» **Activity**
The reply should hold only the lines below beginning at the one with "- sudo apt-get install python3.10" and ending at the one with "- pkg install py36-pipenv", copied exactly, with every picture left out.

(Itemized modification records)
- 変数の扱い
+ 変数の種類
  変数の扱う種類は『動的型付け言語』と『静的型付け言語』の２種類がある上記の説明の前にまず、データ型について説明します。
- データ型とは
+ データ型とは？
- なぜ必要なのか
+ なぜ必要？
---
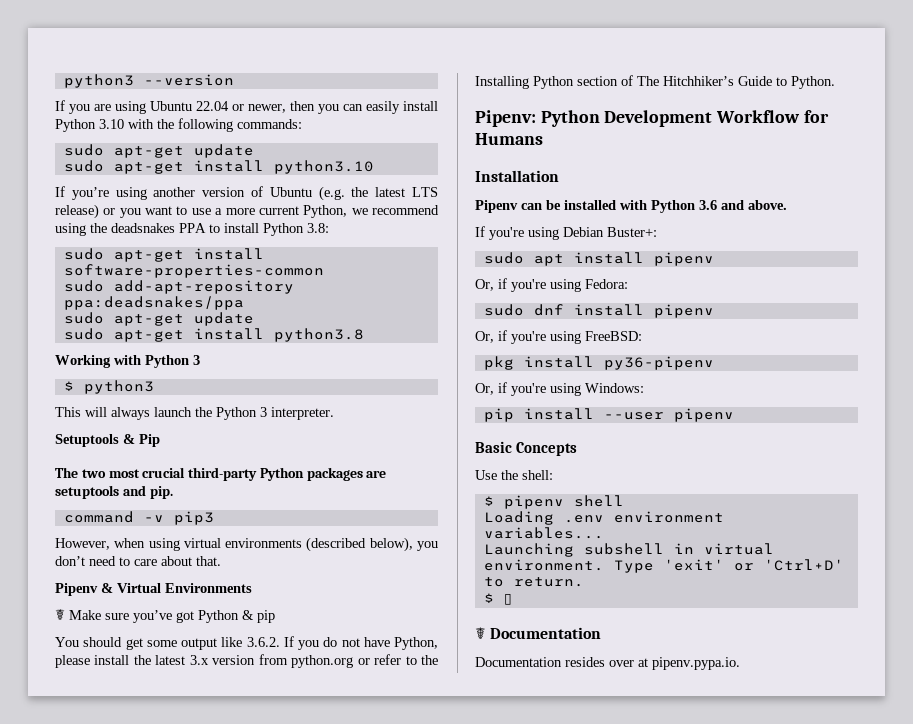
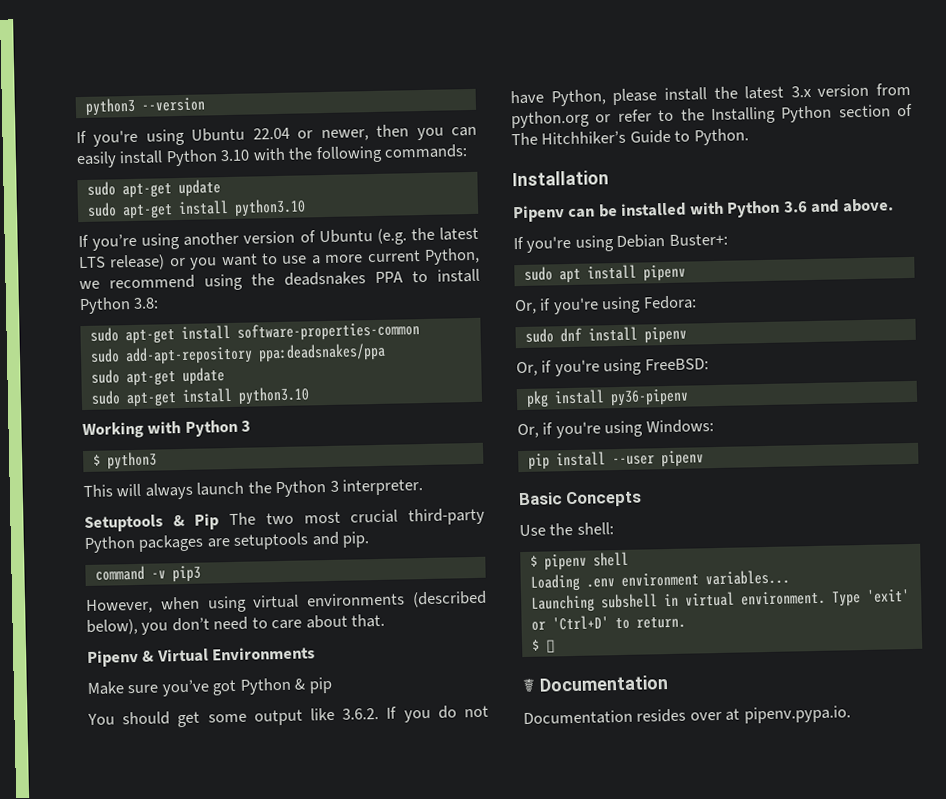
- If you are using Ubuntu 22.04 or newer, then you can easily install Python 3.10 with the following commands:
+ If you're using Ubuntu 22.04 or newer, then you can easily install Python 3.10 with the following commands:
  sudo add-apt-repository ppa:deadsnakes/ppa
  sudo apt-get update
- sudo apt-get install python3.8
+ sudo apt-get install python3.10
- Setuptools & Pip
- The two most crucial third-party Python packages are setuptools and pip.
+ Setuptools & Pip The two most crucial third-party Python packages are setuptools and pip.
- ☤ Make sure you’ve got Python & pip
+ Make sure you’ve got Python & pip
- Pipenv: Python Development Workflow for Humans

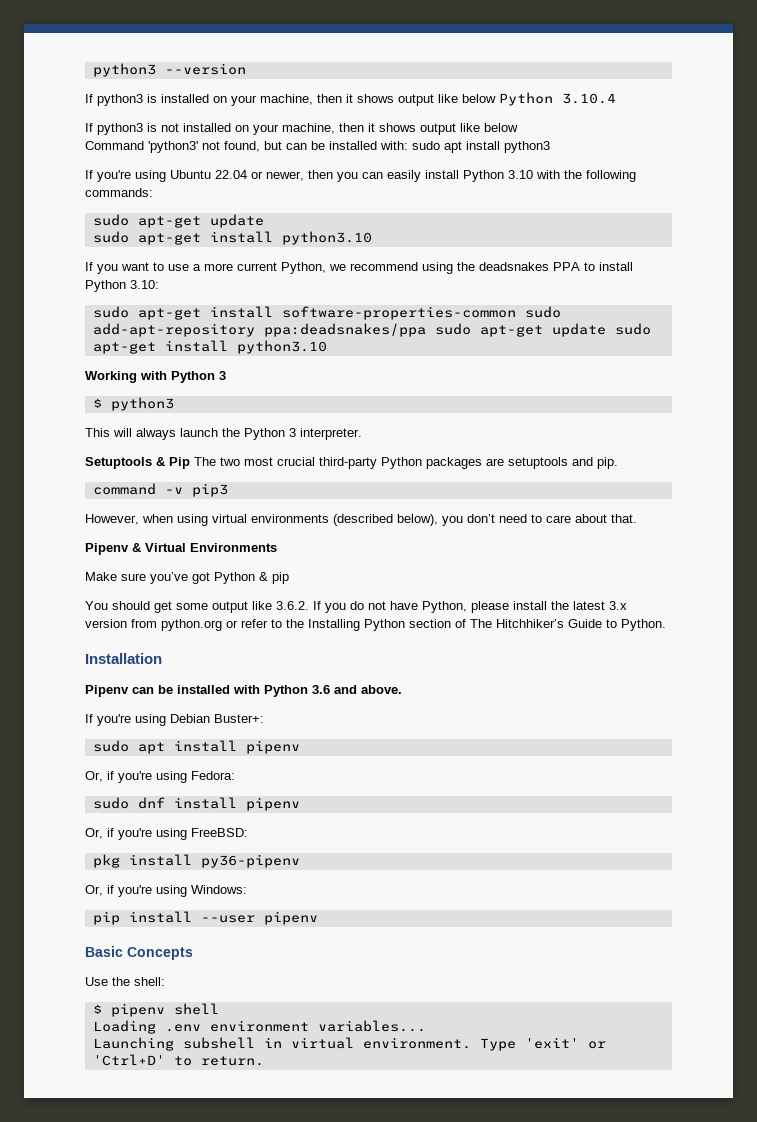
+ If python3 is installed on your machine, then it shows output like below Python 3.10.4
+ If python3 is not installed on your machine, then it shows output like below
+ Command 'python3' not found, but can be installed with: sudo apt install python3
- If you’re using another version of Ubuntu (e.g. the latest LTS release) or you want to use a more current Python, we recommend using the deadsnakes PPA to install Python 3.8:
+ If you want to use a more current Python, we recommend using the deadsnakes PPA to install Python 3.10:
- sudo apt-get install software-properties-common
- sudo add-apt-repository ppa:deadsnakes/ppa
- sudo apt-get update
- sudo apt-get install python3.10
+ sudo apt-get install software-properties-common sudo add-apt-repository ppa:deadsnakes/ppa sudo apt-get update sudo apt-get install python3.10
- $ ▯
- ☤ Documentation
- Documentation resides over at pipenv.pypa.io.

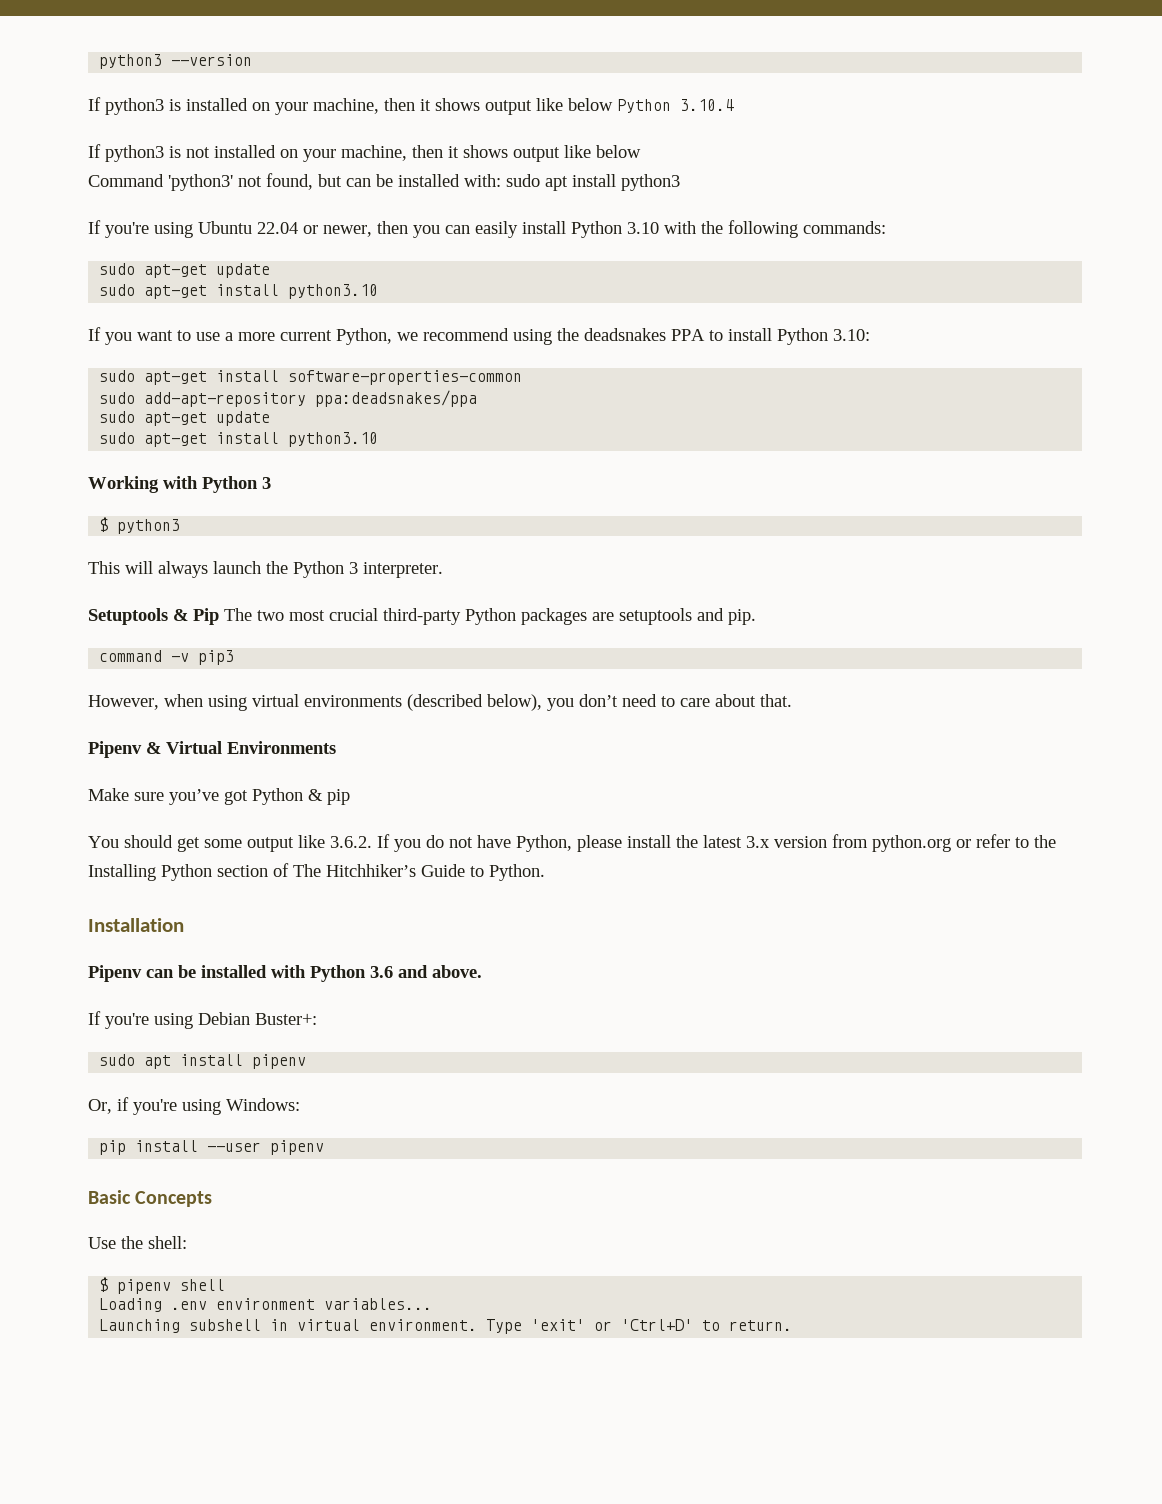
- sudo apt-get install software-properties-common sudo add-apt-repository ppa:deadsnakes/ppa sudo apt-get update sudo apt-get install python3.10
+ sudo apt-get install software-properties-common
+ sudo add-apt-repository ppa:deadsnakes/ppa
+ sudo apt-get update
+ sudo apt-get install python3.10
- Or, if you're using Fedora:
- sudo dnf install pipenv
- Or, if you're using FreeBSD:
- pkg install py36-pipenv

» **Solution for this task**
- sudo apt-get install python3.10
+ sudo apt-get install software-properties-common sudo add-apt-repository ppa:deadsnakes/ppa sudo apt-get update sudo apt-get install python3.10
- $ ▯
- ☤ Documentation
- Documentation resides over at pipenv.pypa.io.

- sudo apt-get install software-properties-common sudo add-apt-repository ppa:deadsnakes/ppa sudo apt-get update sudo apt-get install python3.10
+ sudo apt-get install software-properties-common
+ sudo add-apt-repository ppa:deadsnakes/ppa
+ sudo apt-get update
+ sudo apt-get install python3.10
- Or, if you're using Fedora:
- sudo dnf install pipenv
- Or, if you're using FreeBSD:
- pkg install py36-pipenv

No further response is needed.